Si parte da un presupposto difficile da smentire: dell’America tutti pensano qualcosa. Che sia in bene o che sia in male. E se, come accade in questi giorni, in gran parte degli USA un diritto arranca, viene naturale pensarlo un po’ meno al sicuro anche da noi, che a quella sterminata nazione bagnata da due oceani guardiamo come cuore di democrazia, modernità, avanguardie, rivoluzioni. Un mondo da copiare.
Eppure, che la Corte Suprema avrebbe ribaltato la sentenza “Roe vs Wade” del ’73, negando di fatto alle donne il diritto costituzionale all’aborto, era già nell’aria. Di quali umori sia figlia la decisione, lo spiega bene Federico Rampini in America. Viaggio alla riscoperta di un Paese, appena edito da Solferino. Un saggio profondo, lungo quasi 300 pagine, in cui il giornalista, corrispondente prima da San Francisco e poi da New York, svela controsensi, luoghi comuni, idiosincrasie, strappi alla bandiera di un territorio ipervisibile e megalomane, campo magnetico in cui agiscono molte forze, di natura sempre diversa.
Federico Rampini compie uno slalom fra le contraddizioni, un'operazione di pulizia dai preconcetti, e ci regala una guida di viaggio in senso letterale: perché si può comprendere l'America solo vivendola e guardando dietro le apparenze. Per intuire magari dove andrà a finire.
Leggere Rampini è illuminante, non solo per la densità di temi e sguardo, ma perché significa prestarsi a un esercizio di verità. Puntuale e accattivante, tra ricostruzioni saggistiche miste ad aneddotica personale, l’autore scrosta preconcetti, demolisce stereotipi e falsi miti che, ispessiti da cinema, musica, costume, spettacolo, danno al resto del pianeta la sensazione finta di conoscere già tutto, di poter dire la propria su questo o quel concetto. Quando invece l’America è altra cosa.
Scrive Rampini: «Sono convinto che non puoi capire una nazione se non ci hai messo le radici in modo concreto: hai iscritto i tuoi figli a scuola, paghi le tasse e le assicurazioni obbligatorie, hai un medico locale e frequenti il sistema sanitario dall’interno, partecipi alle assemblee di condominio, sei stato convocato in tribunale come membro di una giuria popolare, usi i mezzi pubblici tutti i giorni, hai visto dall’interno un commissariato di polizia e lo sportello della Social Security».
E in effetti sugli States l’autore ha gli occhi da un quarto di secolo. Abbastanza per carpirne paradossi e metamorfosi, oltre che – ed è tra i punti più attraenti del libro – per spiegare dall’interno i due sistemi di valori che spaccano a metà il Paese. Più che di America, perciò, avrebbe senso parlare di Americhe, che «si guardano in cagnesco, ottengono le loro notizie da televisioni diverse, vivono in due realtà parallele, come due pianeti distanti anni luce.
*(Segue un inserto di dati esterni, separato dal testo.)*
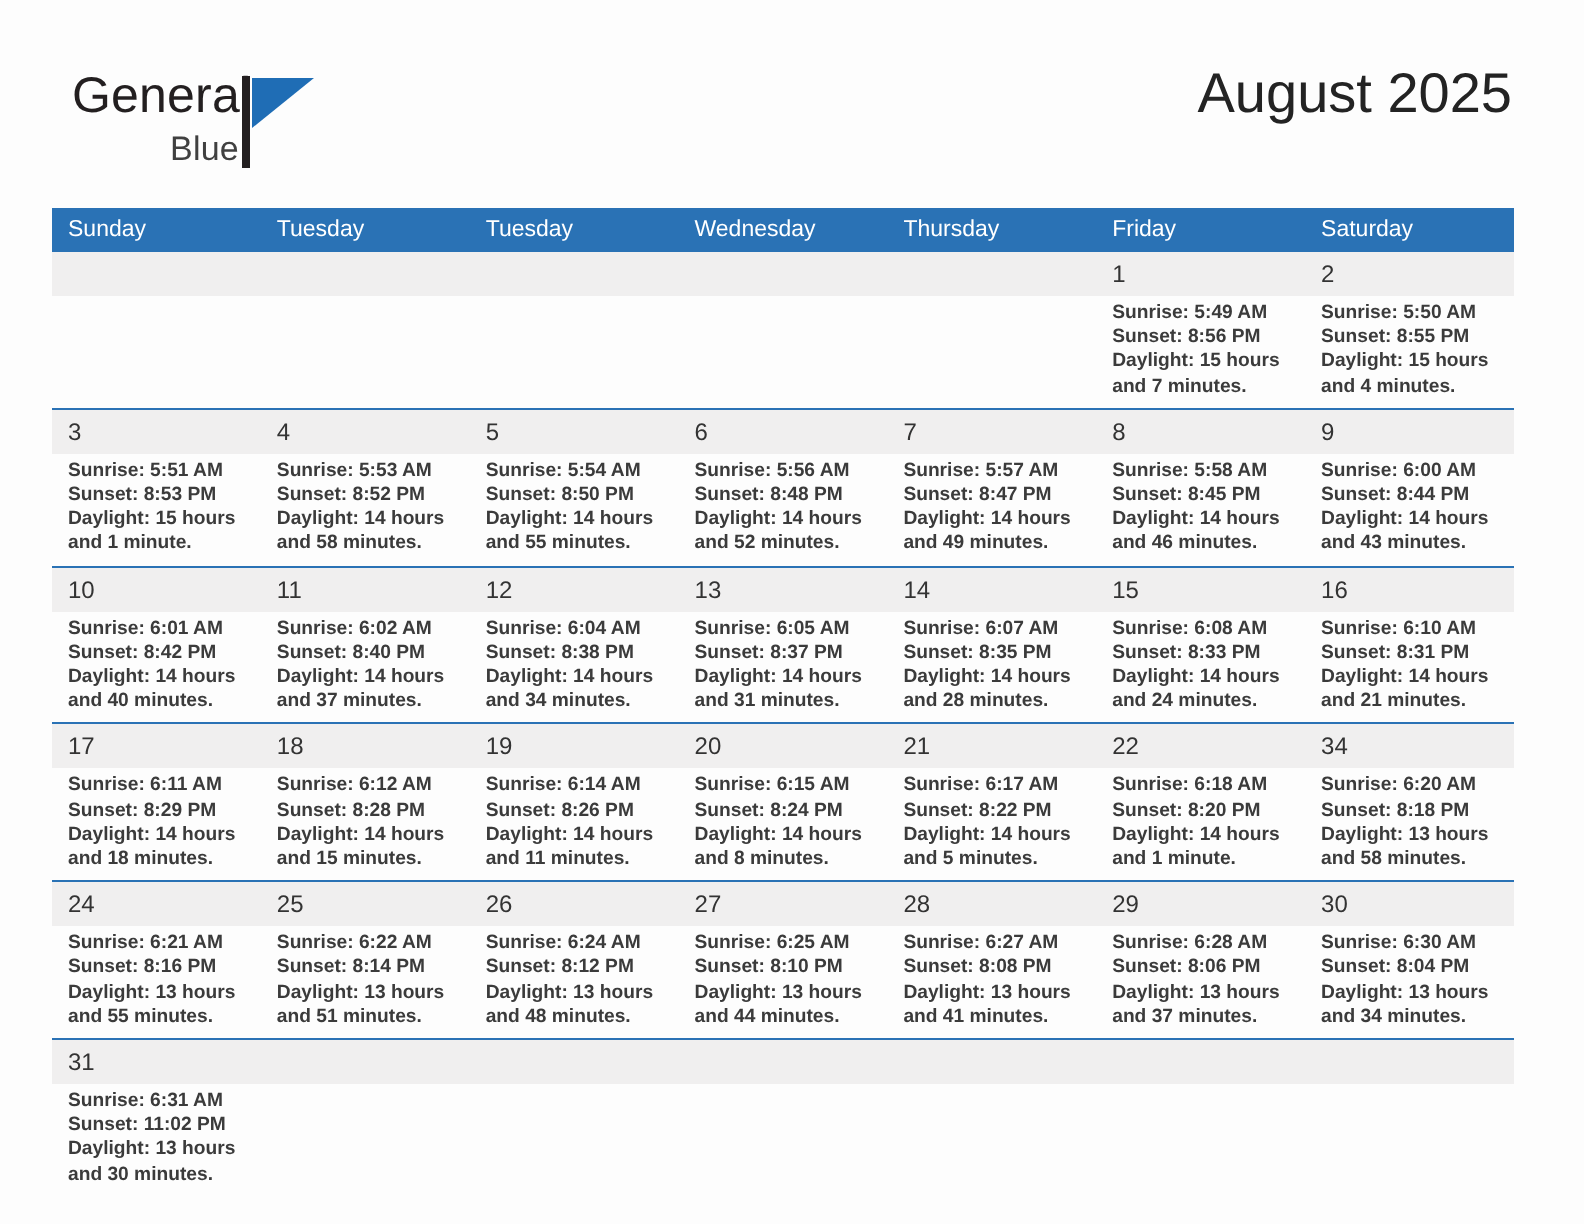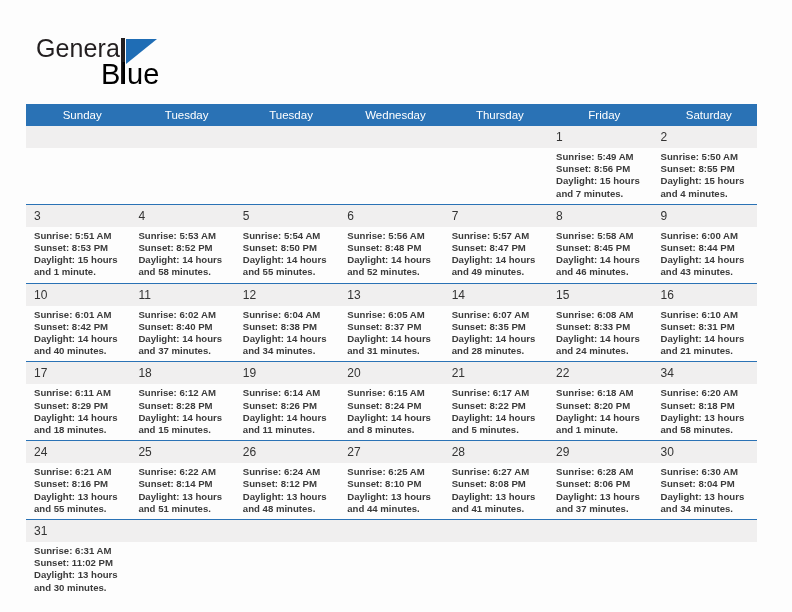--- a/index.html
+++ b/index.html
@@ -116,6 +116,7 @@
     </div>
 
     <div class="title-wrap">
+      <div class="cal-title">August 2025</div>
     </div>
 
   </div>

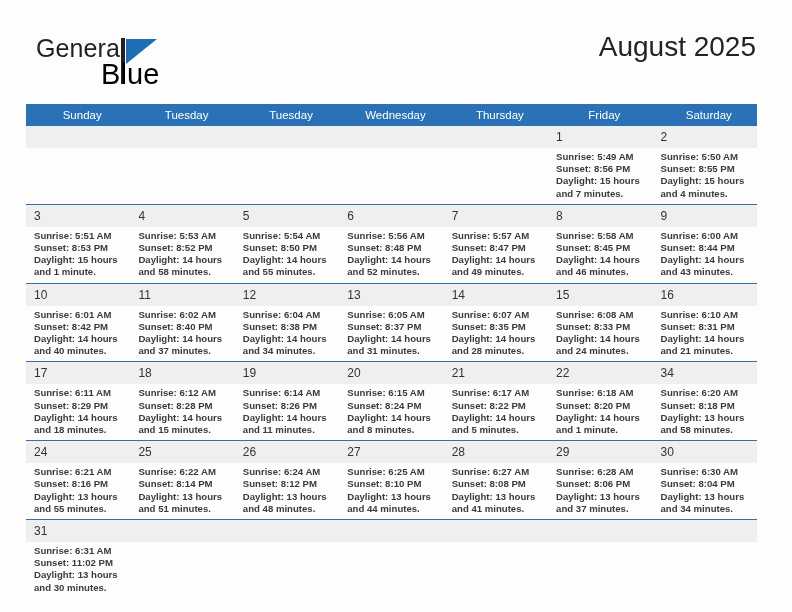--- a/index.html
+++ b/index.html
@@ -26,7 +26,7 @@
   }
   .brand-blue{
     position:absolute;left:49px;top:26px;
-    font-size:29px;line-height:25px;color:#000000;letter-spacing:.1px;margin-left:16px;
+    font-size:17px;line-height:25px;color:#404040;letter-spacing:.1px;
   }
   .brand-mark{
     position:absolute;left:85px;top:2px;width:36px;height:28px;

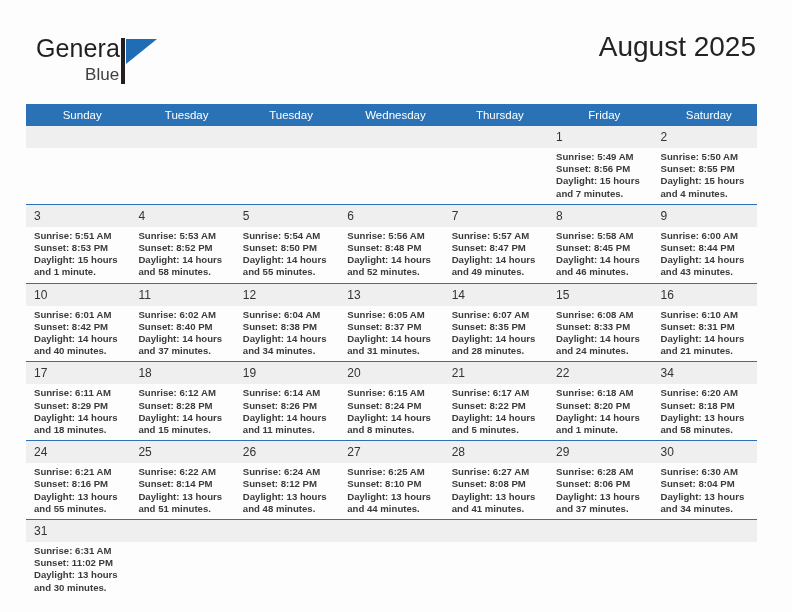--- a/index.html
+++ b/index.html
@@ -65,7 +65,7 @@
     color:#ffffff;
     font-size:11.5px;
     font-weight:400;
-    text-align:center;
+    text-align:left;
     padding:5px 0 5px 8px;
     height:12px;
     border:none;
Ogni tanto vince una, quando si va a votare; poi vince l’altra».
Sono l’America profonda e l’America costiera (esclusa la Florida, caso a sé), l’America conservatrice e quella progressista, ma poi anche: l’America dei ricchi e quella degli indigenti, di chi ha l’assicurazione sanitaria e chi no, di chi parla l’inglese e chi è arrivato da Messico, India, Vietnam assuefatto dal sogno americano, un tempo florido.
Gli Stati Uniti non sono mai stati così disuniti, le differenze da un angolo all’altro si sono dilatate negli ultimi anni. E in fondo la loro dimensione continentale giustifica la diversità. Nel territorio che occupano ci sono le stesse differenze climatiche, paesaggistiche, etniche e culturali che in Europa oppongono l’Islanda alla Grecia; il Portogallo alla Germania
Quella che ricostruiamo, dopo una lettura amara e appagante insieme, è una realtà non facile, attraversata da tanti “ma”: la sanità privata ha costi crudeli, ma se sei povero hai diritto all’assistenza pubblica; si continua a salvaguardare il diritto ad armarsi, ma esiste anche «una cultura delle armi che non ha niente a che vedere con i suprematisti bianchi, l’estrema destra, Trump». Una realtà dove spendere migliaia di dollari l’anno per l’istruzione non è garanzia di qualità e i giovani «nell’economia hanno un potere reale, ma lasciano ad altri la scelta di chi li governerà».
Tutto questo mentre pezzi di West Coast migrano verso i paradisi della Florida, i grattacieli di New York svettano meno e la sinistra radicale impone un revisionismo ferreo sull’orma del politicamente corretto. È la woke culture: «il risultato della presa di potere da parte di una giovane generazione di giornaliste e giornalisti, indottrinati dalle università, abbarbicati al dogma per cui “solo il bianco è razzista”».